> Description of the task
The range to repeat runs from the line with "- Response<Query.Data> response" to the last line below, both ends included; give it exactly and without pictures.

Task inputs Block Start

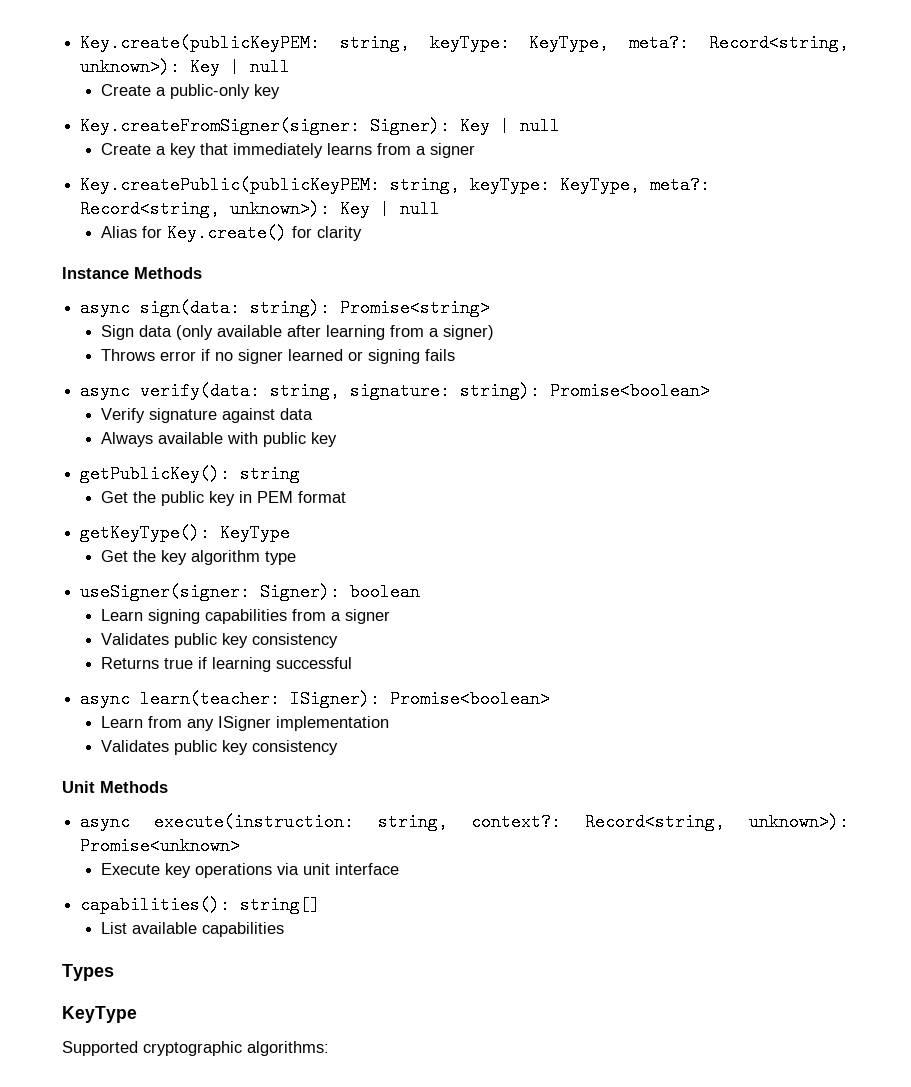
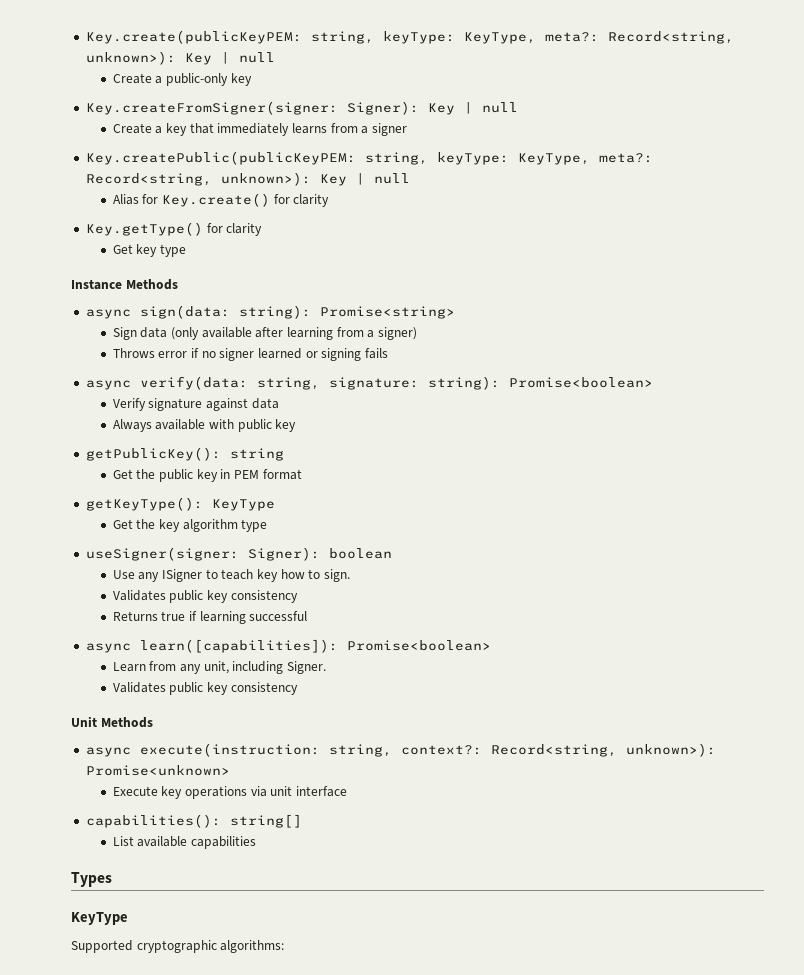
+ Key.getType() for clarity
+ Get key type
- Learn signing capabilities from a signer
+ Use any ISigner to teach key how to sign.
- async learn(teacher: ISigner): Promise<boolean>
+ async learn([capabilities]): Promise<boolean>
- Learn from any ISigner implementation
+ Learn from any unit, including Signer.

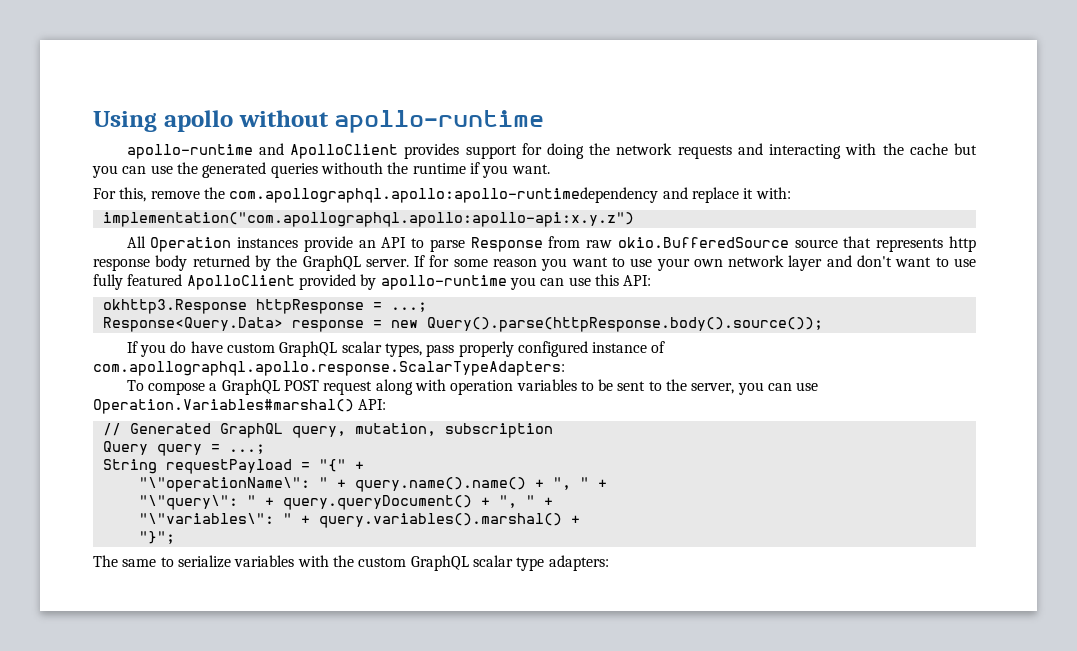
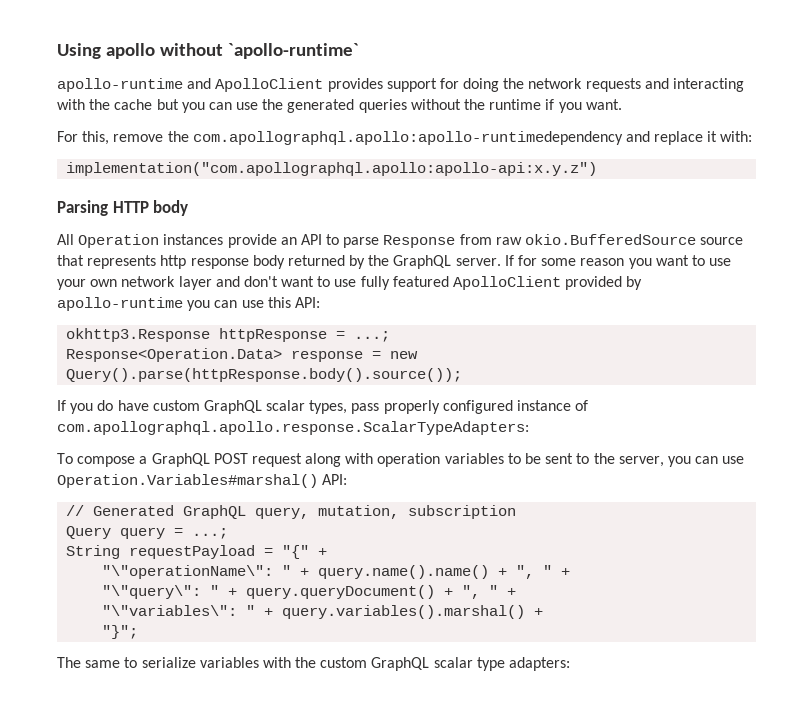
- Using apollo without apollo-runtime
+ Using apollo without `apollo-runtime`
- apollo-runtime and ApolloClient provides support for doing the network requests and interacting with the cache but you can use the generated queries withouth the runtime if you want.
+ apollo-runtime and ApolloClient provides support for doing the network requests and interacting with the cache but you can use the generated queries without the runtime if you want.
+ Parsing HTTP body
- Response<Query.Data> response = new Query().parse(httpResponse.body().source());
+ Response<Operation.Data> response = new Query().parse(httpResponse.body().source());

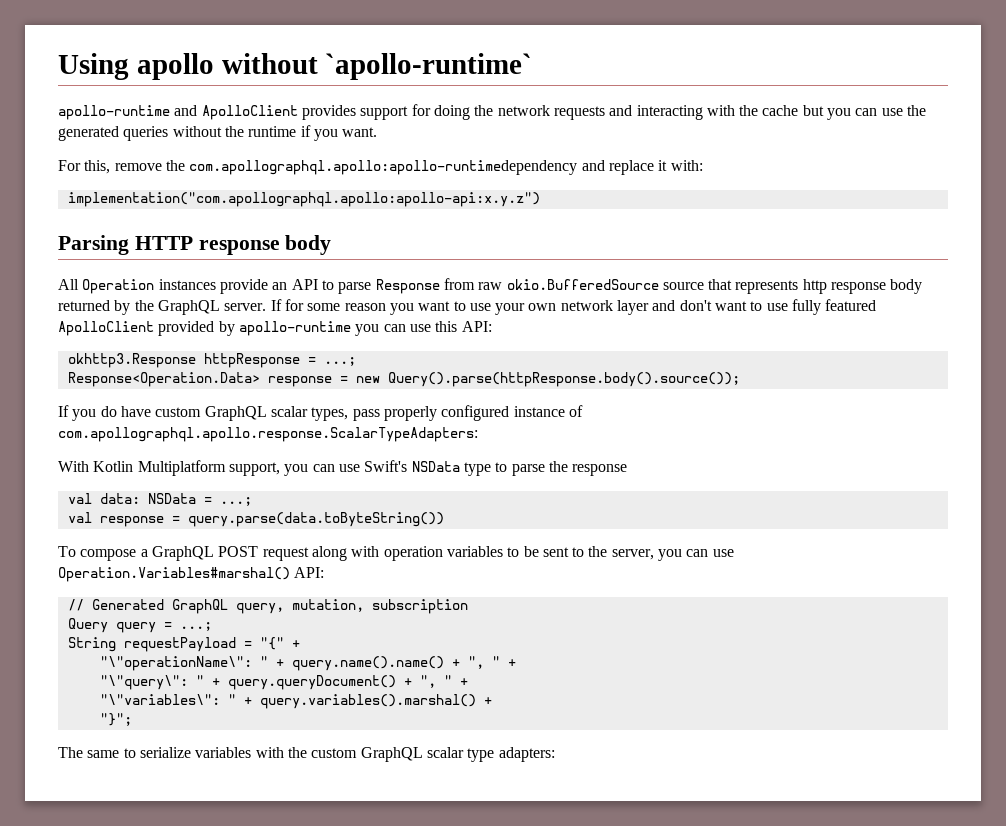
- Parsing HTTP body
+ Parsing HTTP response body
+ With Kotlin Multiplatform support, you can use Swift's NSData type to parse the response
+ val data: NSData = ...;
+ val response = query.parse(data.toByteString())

Task inputs Block End

> Your response
- Response<Query.Data> response = new Query().parse(httpResponse.body().source());
+ Response<Operation.Data> response = new Query().parse(httpResponse.body().source());

- Parsing HTTP body
+ Parsing HTTP response body
+ With Kotlin Multiplatform support, you can use Swift's NSData type to parse the response
+ val data: NSData = ...;
+ val response = query.parse(data.toByteString())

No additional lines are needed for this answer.